I guess that's it, I'm no expert in Pochmann, just wanted you to get a quick reply to your problem.  good luck, you'll get it right


----------



## Pedro (Feb 5, 2008)

Ville Seppänen said:


> well, I dont use Pochmann-method but I think the way you should deal with this is: let's say you have 2 edge cycles (1>5>9>2>6)(3>4>12>7>11) and 1 is your buffer (atleast in this example). From what I understood, you have no problems getting the first cycle permuted, so let's say you have completed the cycle (1>5>9>2>6). This means that your buffer is a solved piece. So what you have to do now is "shoot" the edge piece number 2 in the buffer area, meaning you swap edges 1 and 2. Then you just keep permuting the 2nd cycle and after you have done this, you know that edge number 1 is in place number 2 and edge number 2 is in place number 1. so then you just swap them if you dont have parity.
> 
> I guess that's it, I'm no expert in Pochmann, just wanted you to get a quick reply to your problem.  good luck, you'll get it right



I think it's better to shoot at 3, which is the first piece of the next cycle...why would you unsolved a piece that's already solved and have to solve it again at the end? 
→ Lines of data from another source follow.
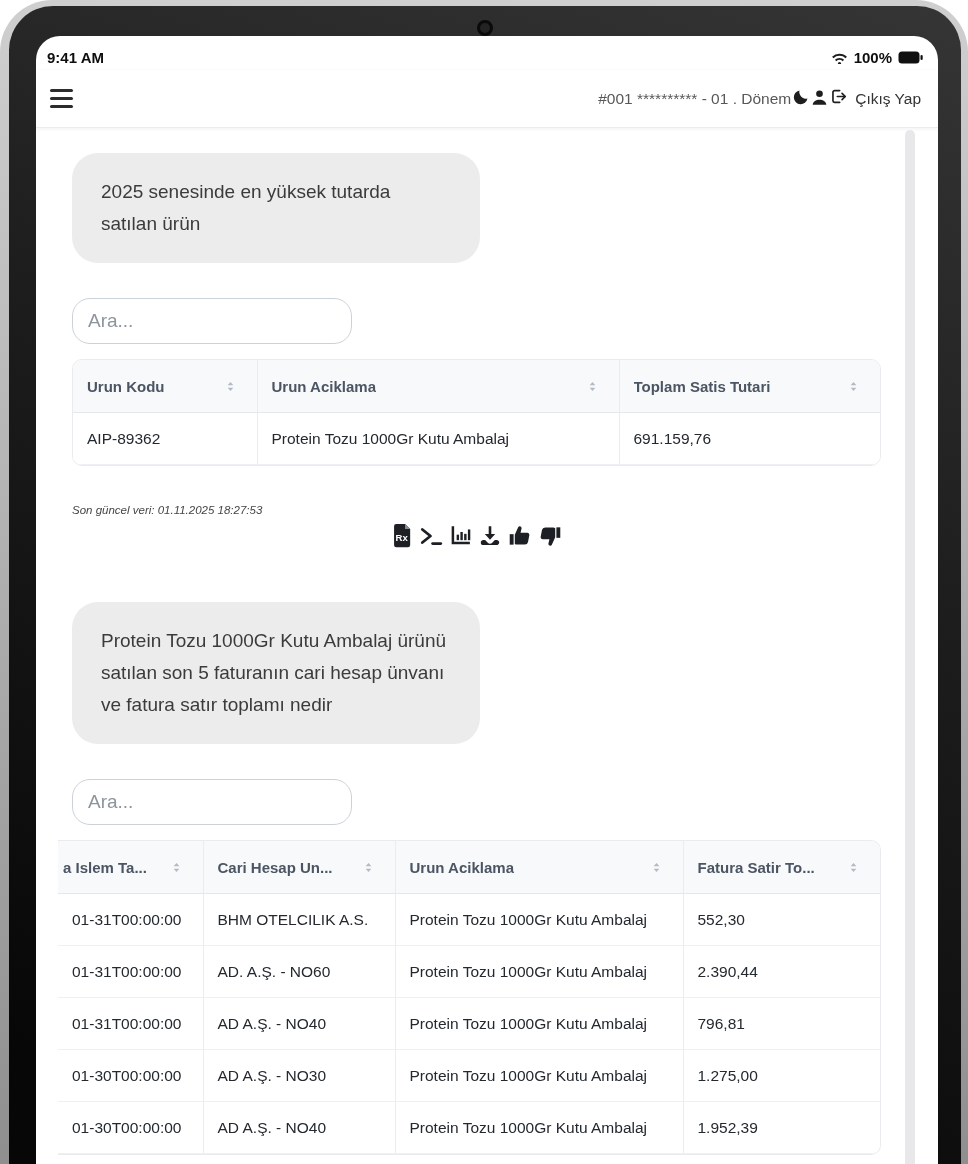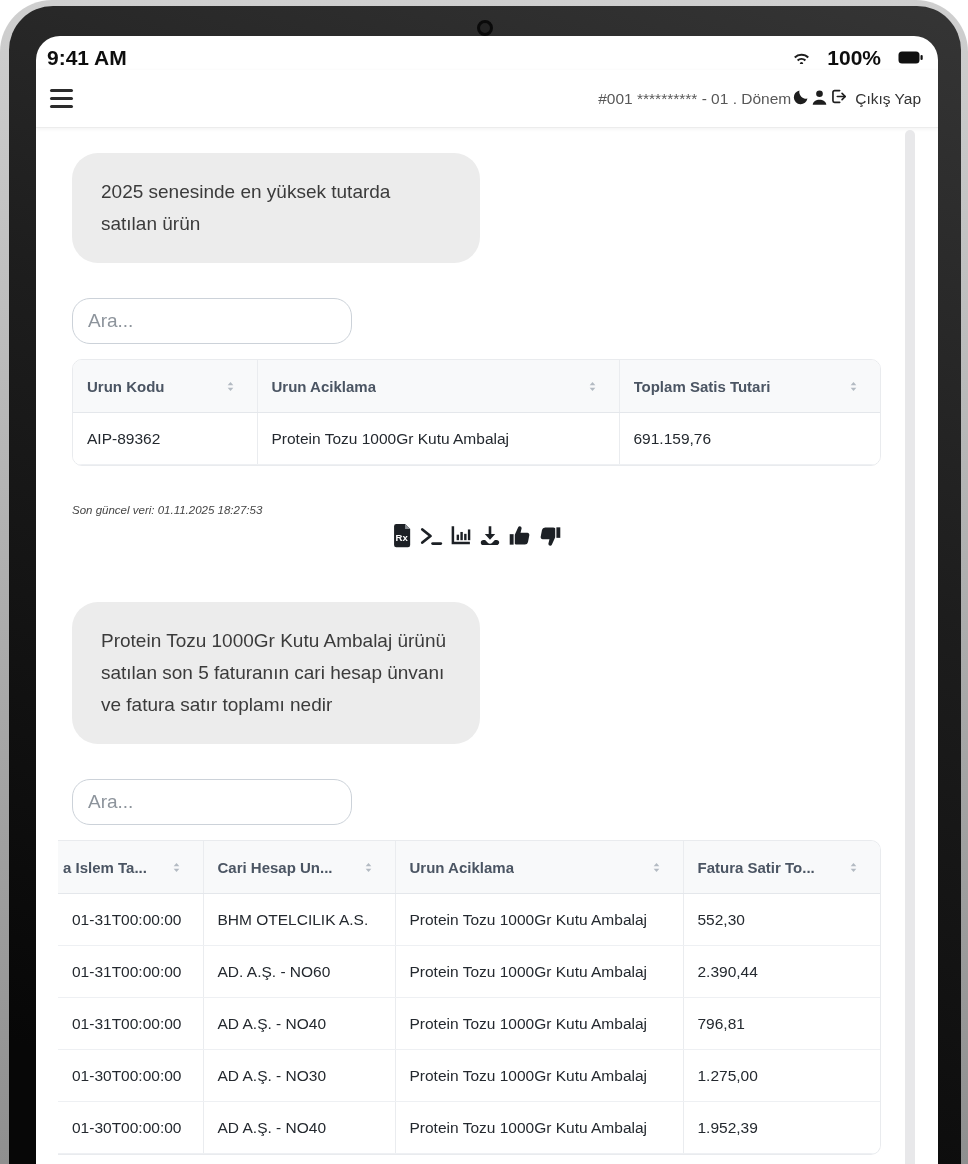"9:41 AM" .statusbar { font-size: 21px -> 15px }
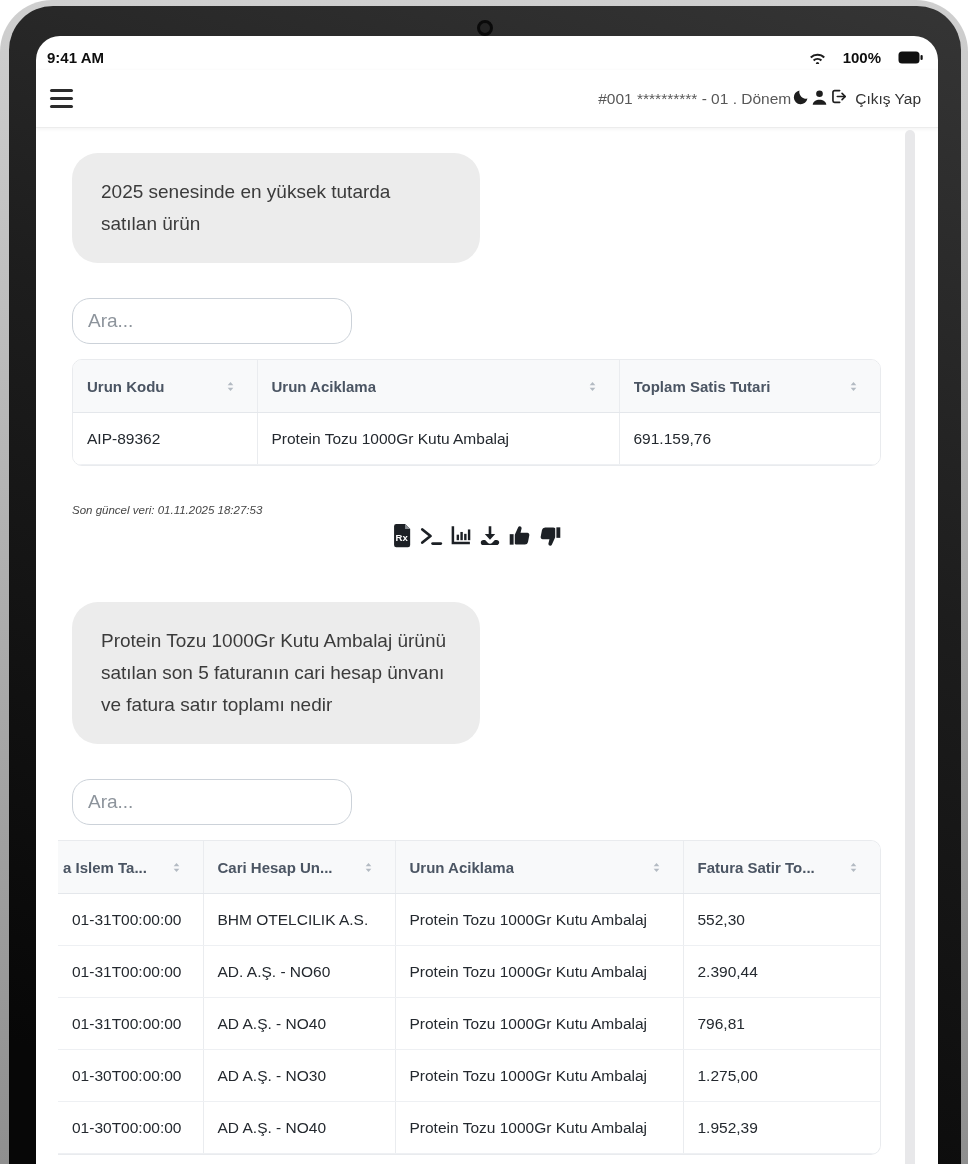"100%" .sb-right { gap: 17px -> 6px }
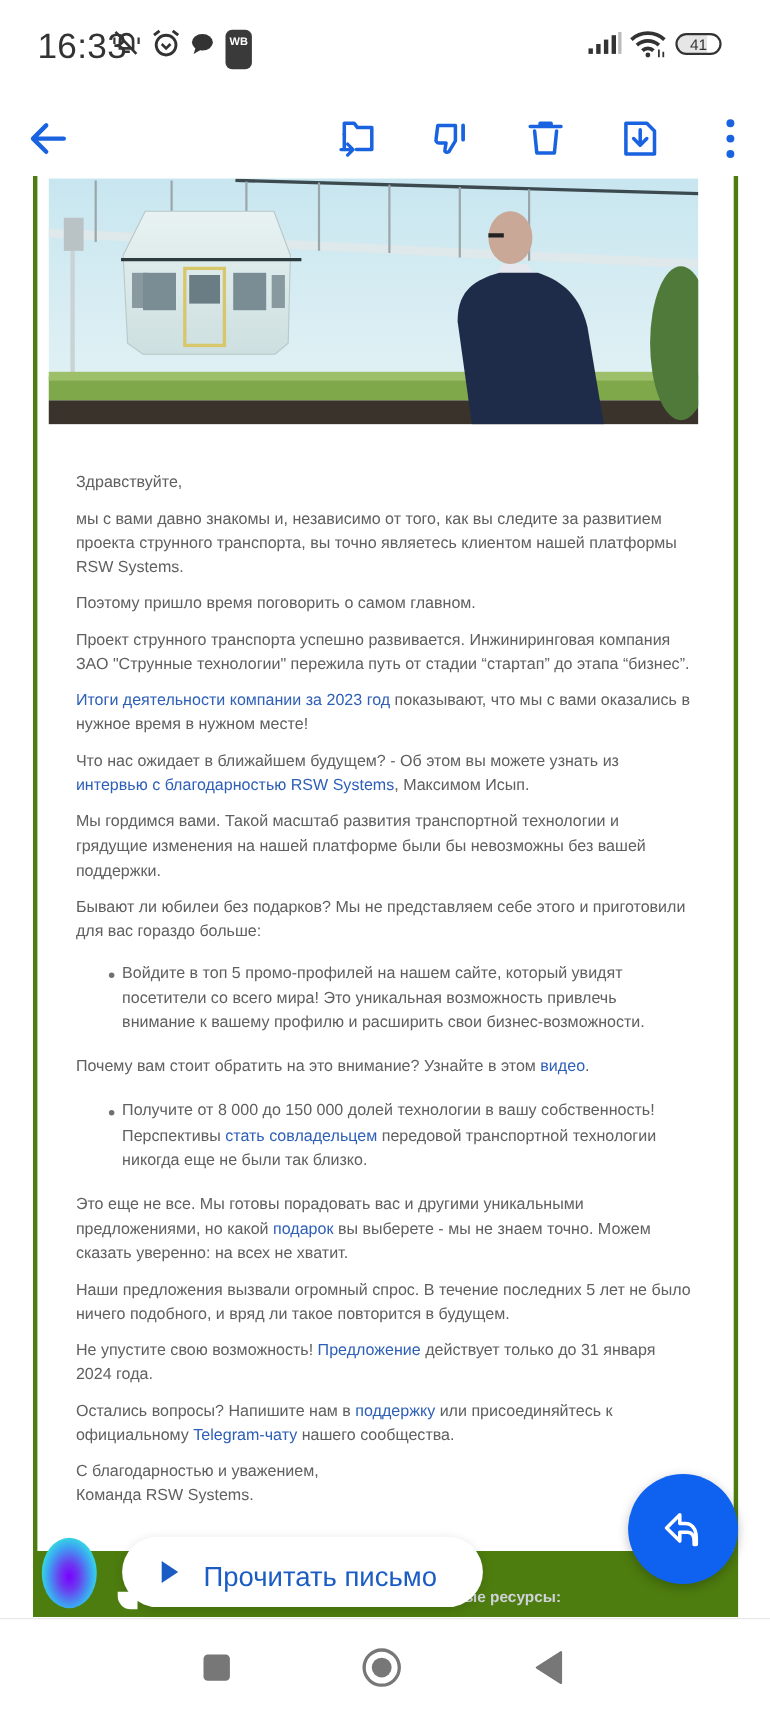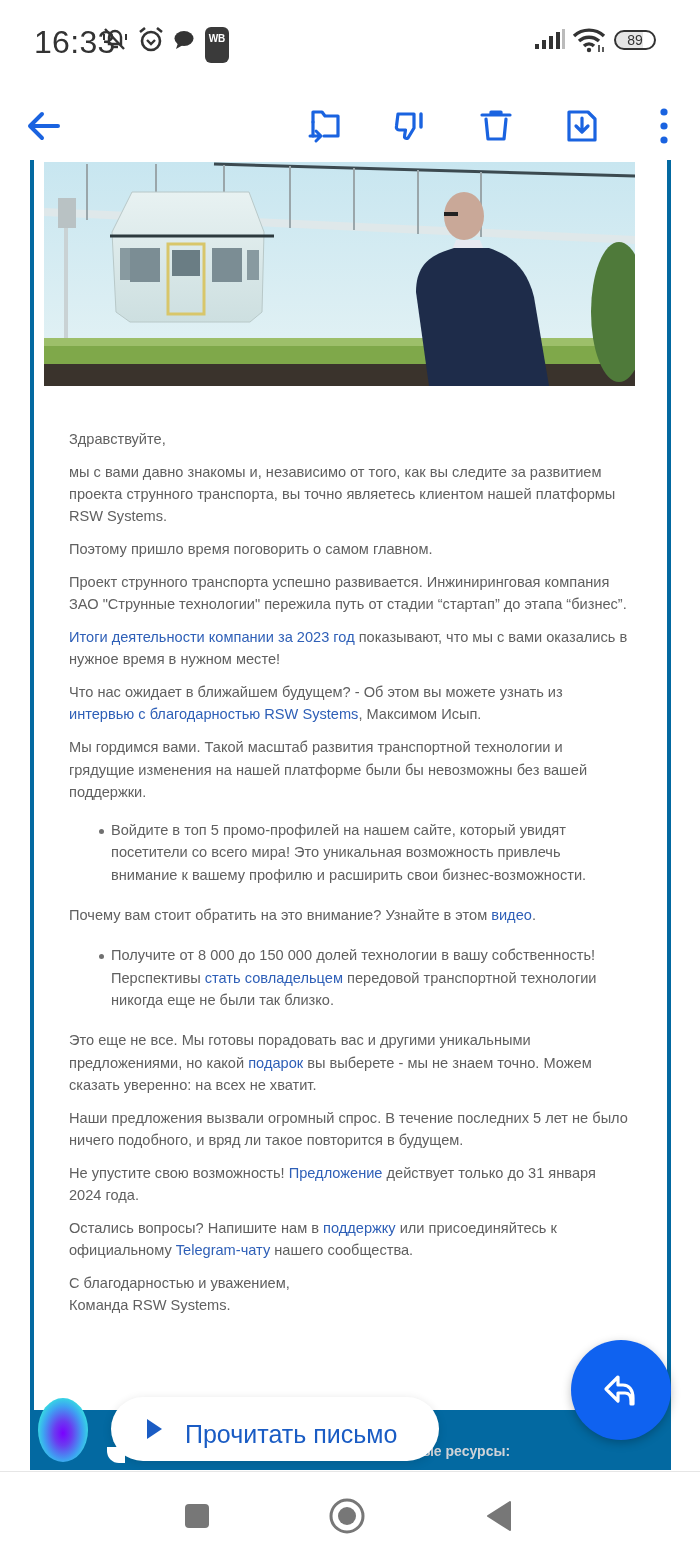"89" span.battery { text: 89 -> 41 }
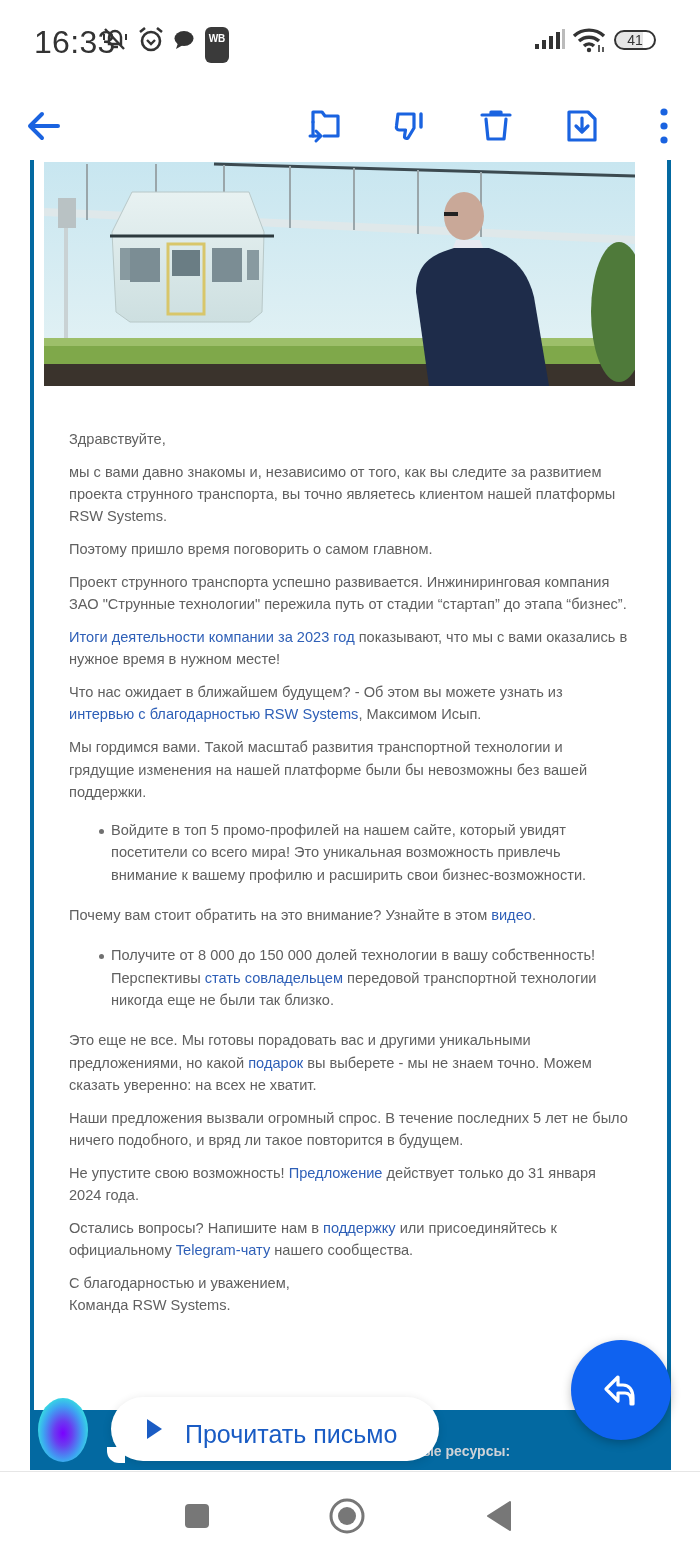"Здравствуйте," .email-wrap { background: #0369a1 -> #4d7c0f }
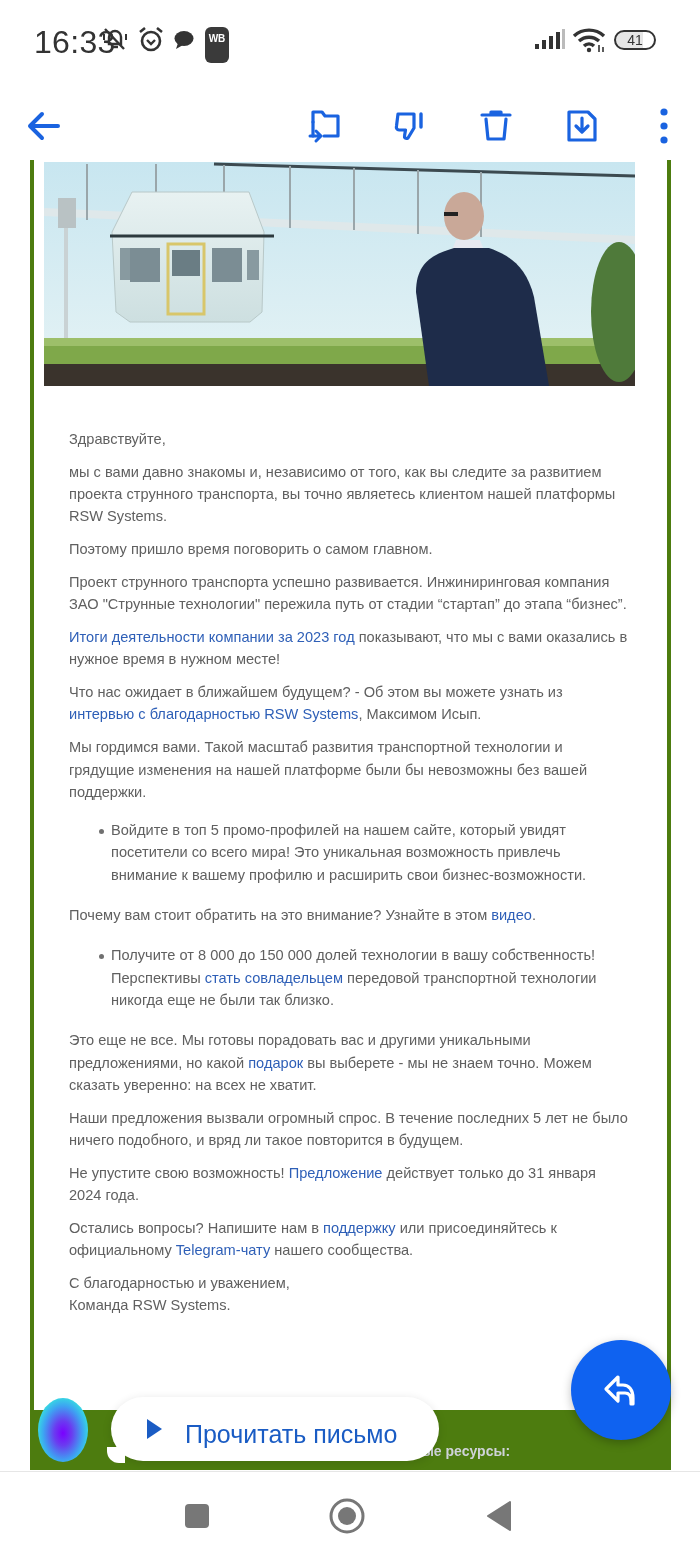"Бывают ли юбилеи без подарков?" p { html: none -> <p>Бывают ли юбилеи без подарков? Мы не представляем себе этого и приготовили для вас гораздо больше:</p> }
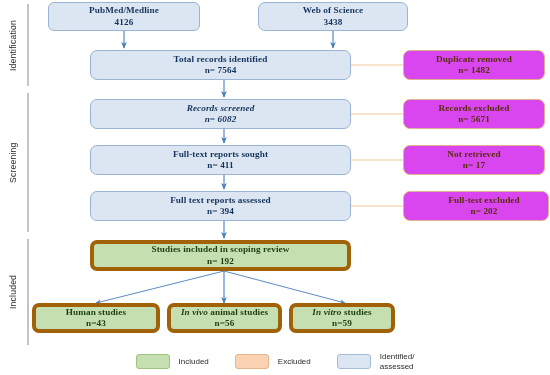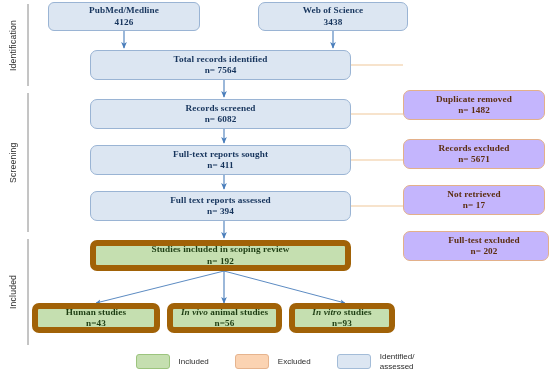"Duplicate removed" .n-orange { background: #c4b5fd -> #d946ef; margin-top: 40px -> none }
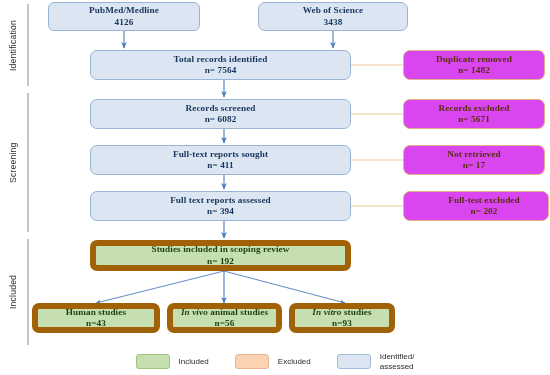"Records screened" div.node { font-style: none -> italic }
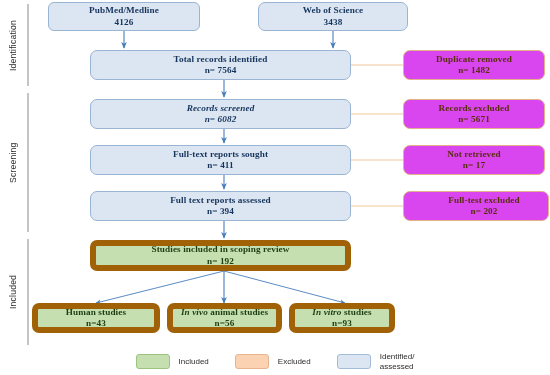"Studies included in scoping review" .n-green { border: 6px solid #a16207 -> 4px solid #a16207 }
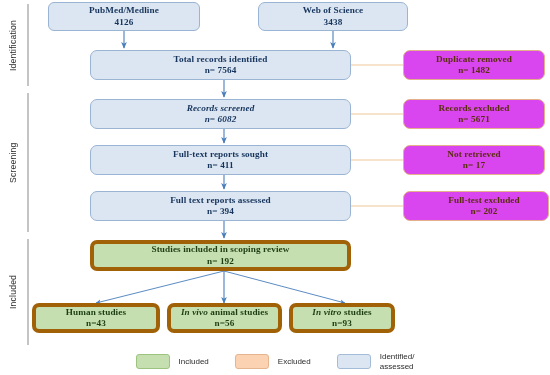"n=93" span.ln { text: 93 -> 59 }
shooting to 3 would get piece 4 at the buffer, than you can just continue the cycle, and at the end you have to swap 1 and 3


----------



## Ville Seppänen (Feb 5, 2008)

Man, I screwed up on the cycles, wrote too fast.... I thought that the next cycle in my example started with piece number 2 lol, should read these through before posting... thanks for correcting!


----------



## alexc (Feb 5, 2008)

What I'm going to do from now on is just memorize every place I need to shoot to. I'm not even going to remeber that I might be in a different cycle. I use M2 and R2 so this is a really nice way to memorize because there is no confusion about when you have to shoot to the opposite.


----------



## badmephisto (Feb 6, 2008)

... i understand that you just memorize where you shoot it to just as you memorize anything else, that's not the problem... but how do you know where to shoot it to? You must be aware somehow of all the places on the cube that are not solved yet! Then you store that good edge in there, but later on you might pop it out if you have to shoot the edge that actually belongs there in that place... so you pop the good edge out to the buffer again... and you must find another place to store it at... some position you have not solved yet. And you have to do this for each new cycle you break into.

I don't think I got a response to my question yet, maybe I just suck at explaining the problem :s


----------



## LarsN (Feb 6, 2008)

badmephisto said:


> I don't think I got a response to my question yet, maybe I just suck at explaining the problem :s



You don't need to figure out where to place that good edge when breaking in to a new cycle. You always place it at the beginning of the new cycle, which means that when ever you are finished with the new cycle your good edge will be in the right place again. If there are yet more cycles then you place it at the beginning of the new cycle and so forth...

The only thing you need to remember is to shoot to the beginning of the cycle again like this:

If your cycles are: 1-5-3-8-9 2-10-11 12-4-6
Then you would shoot like this: 1-5-3-8-9-2-10-11-2-12-4-6-12

I hope it helps...


----------



## Leo (Feb 6, 2008)

You dont need to think about which pieces are unsolved because you memorized which piece that is unsolved that you will be shooting the piece to during memorization, should be no different from any other part of the cycle. And if you notice during memorization that it once agains goes back to the buffer, then memorize another piece that will be unsolved to shoot it to.


----------



## cmhardw (Feb 6, 2008)

hi badmephisto,

I know exactly what you're talking about, I have a very similar problem on big cubes blindfolded. When memorizing edges for bigger cubes if I have a 22-cycle or a 21-cycle I count my edges during memorization rehearsal and realize that I am short by 2 or 3 edges respectively. I then despair over finding where those other 2 edges are, and I sometimes have to search for 10 seconds or more to find which ones I have yet to cycle to. I have also experienced this same exact thing on 3x3x3, which is what I think is happening to you during some of your solves.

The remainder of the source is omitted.